Change detection outputs
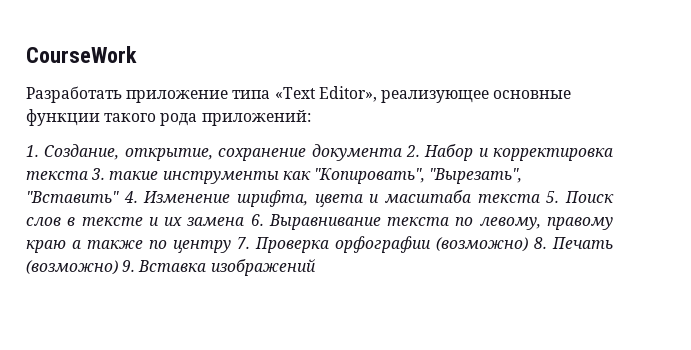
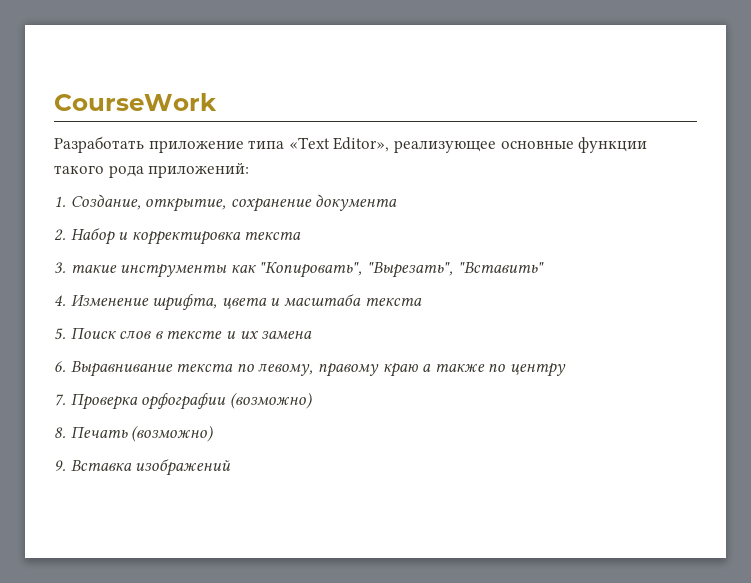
(402, 152) none -> (398, 202) //
(88, 175) none -> (302, 236) //
(119, 197) none -> (544, 267) //
(540, 198) none -> (422, 302) //
(245, 221) none -> (313, 335) //
(231, 246) none -> (566, 370) //
(528, 244) none -> (312, 400) //
(118, 267) none -> (214, 433) //

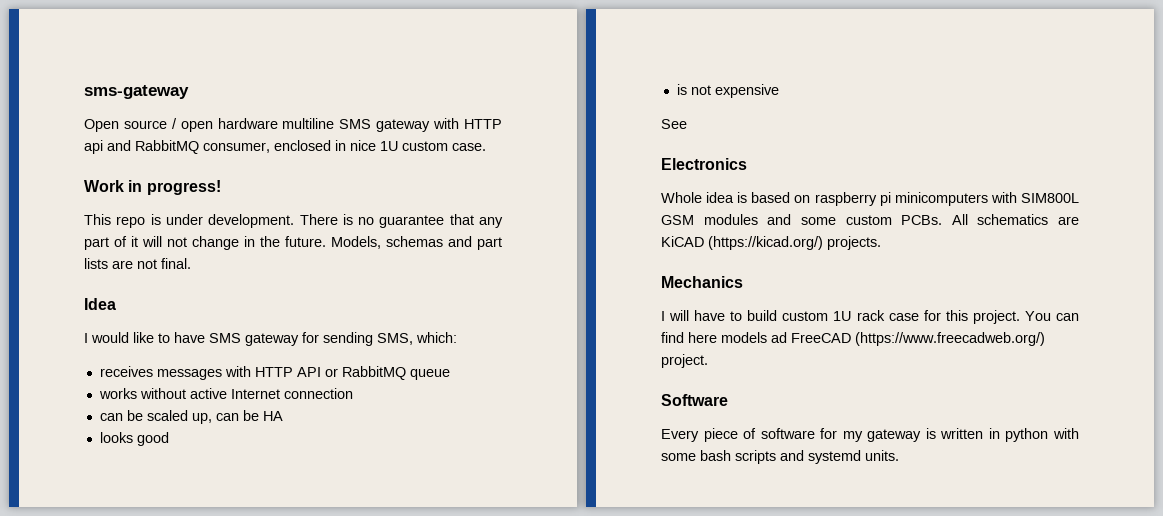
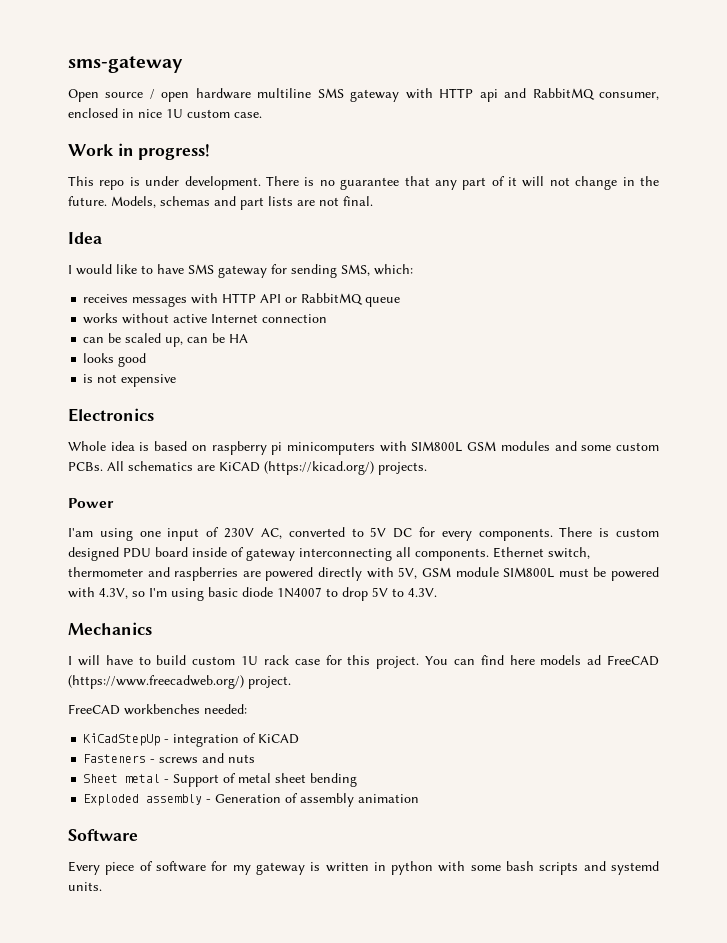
[661,119,687,129] // See -> (177, 380) none
(881, 243) none -> [68,498,114,508] [68,527,659,541] [68,547,590,561] [68,567,660,581] [68,587,437,601] // Power // I'am using one input of 230V AC, converted to 5V DC for every components. There is custom designed PDU board inside of gateway interconnecting all components. Ethernet switch, thermometer and raspberries are powered directly with 5V, GSM module SIM800L must be powered with 4.3V, so I'm using basic diode 1N4007 to drop 5V to 4.3V.
(708, 361) none -> [68,704,247,715] [83,733,300,747] [83,753,256,764] [83,773,358,787] [83,793,420,807] // FreeCAD workbenches needed: // KiCadStepUp - integration of KiCAD // Fasteners - screws and nuts // Sheet metal - Support of metal sheet bending // Exploded assembly - Generation of assembly animation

→ **Try it**:
An exact copy of the entries from the line containing "[661,119,687,129] // See -> (177, 380) none" through the last line is the expected answer.

→ **Solved exercise**:
[661,119,687,129] // See -> (177, 380) none
(881, 243) none -> [68,498,114,508] [68,527,659,541] [68,547,590,561] [68,567,660,581] [68,587,437,601] // Power // I'am using one input of 230V AC, converted to 5V DC for every components. There is custom designed PDU board inside of gateway interconnecting all components. Ethernet switch, thermometer and raspberries are powered directly with 5V, GSM module SIM800L must be powered with 4.3V, so I'm using basic diode 1N4007 to drop 5V to 4.3V.
(708, 361) none -> [68,704,247,715] [83,733,300,747] [83,753,256,764] [83,773,358,787] [83,793,420,807] // FreeCAD workbenches needed: // KiCadStepUp - integration of KiCAD // Fasteners - screws and nuts // Sheet metal - Support of metal sheet bending // Exploded assembly - Generation of assembly animation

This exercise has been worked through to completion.